Find all lines below containing the string "clone" and return them.

---------- Data section ----------

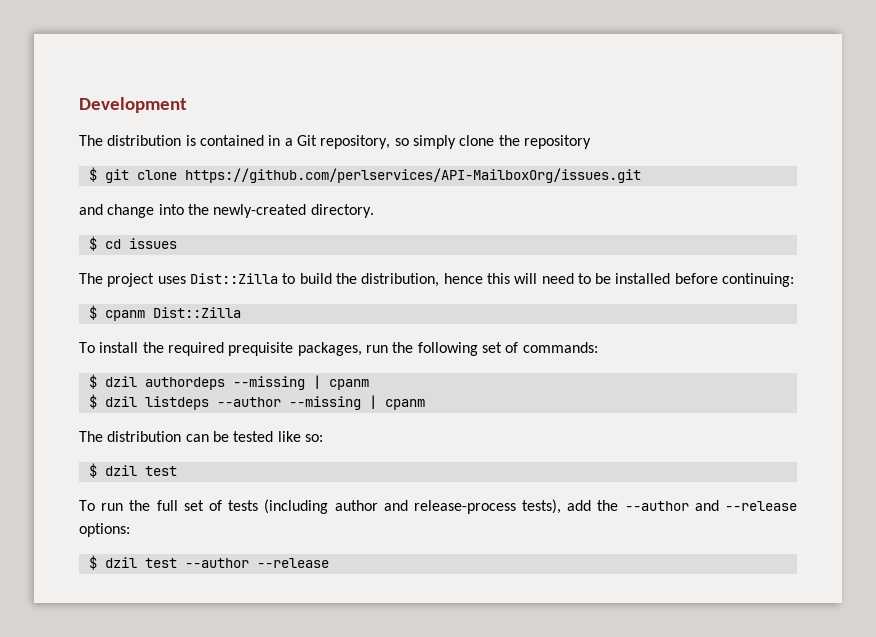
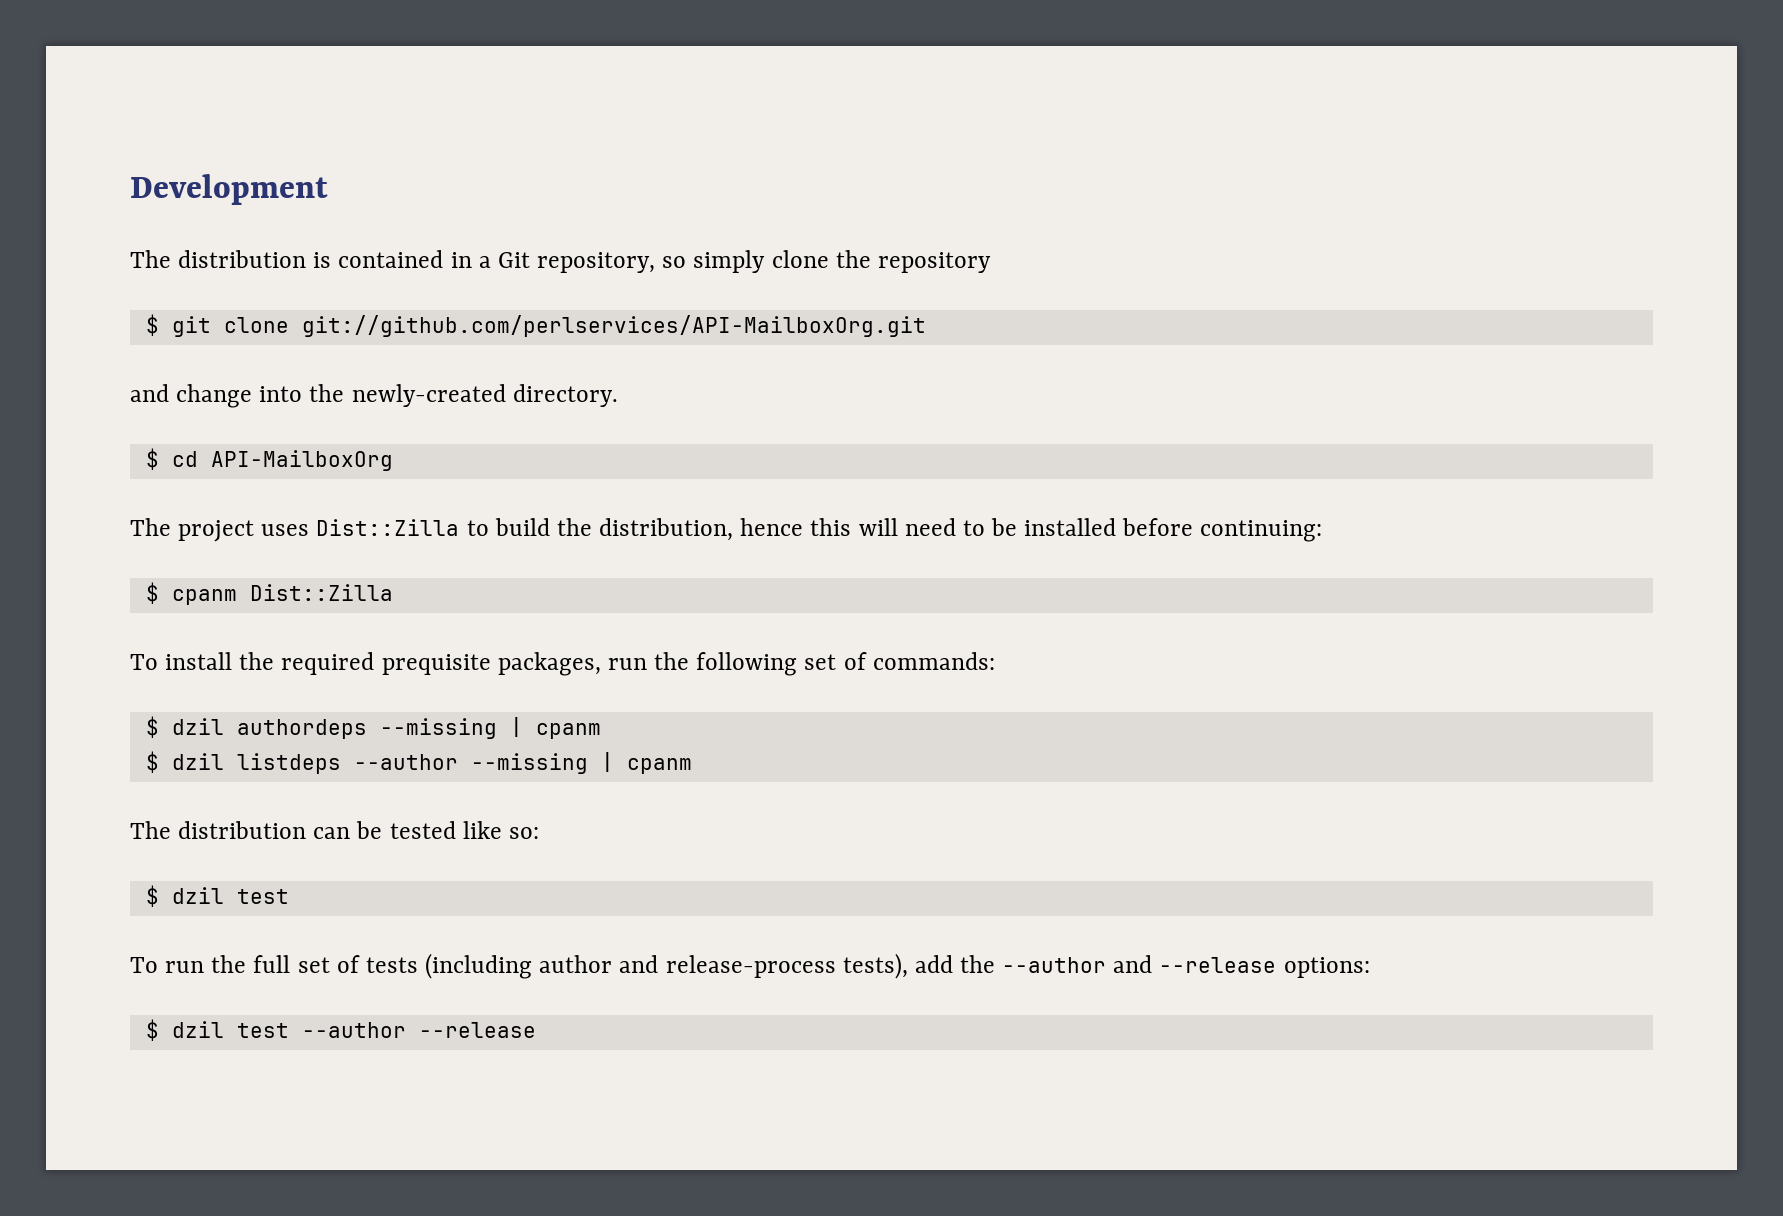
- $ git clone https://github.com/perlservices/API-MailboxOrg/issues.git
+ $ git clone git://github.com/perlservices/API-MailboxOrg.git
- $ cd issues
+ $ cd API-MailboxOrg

----------
---------- Data section ----------

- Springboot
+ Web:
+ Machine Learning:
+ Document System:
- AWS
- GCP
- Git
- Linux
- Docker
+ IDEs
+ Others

----------

#### Task result:
- $ git clone https://github.com/perlservices/API-MailboxOrg/issues.git
+ $ git clone git://github.com/perlservices/API-MailboxOrg.git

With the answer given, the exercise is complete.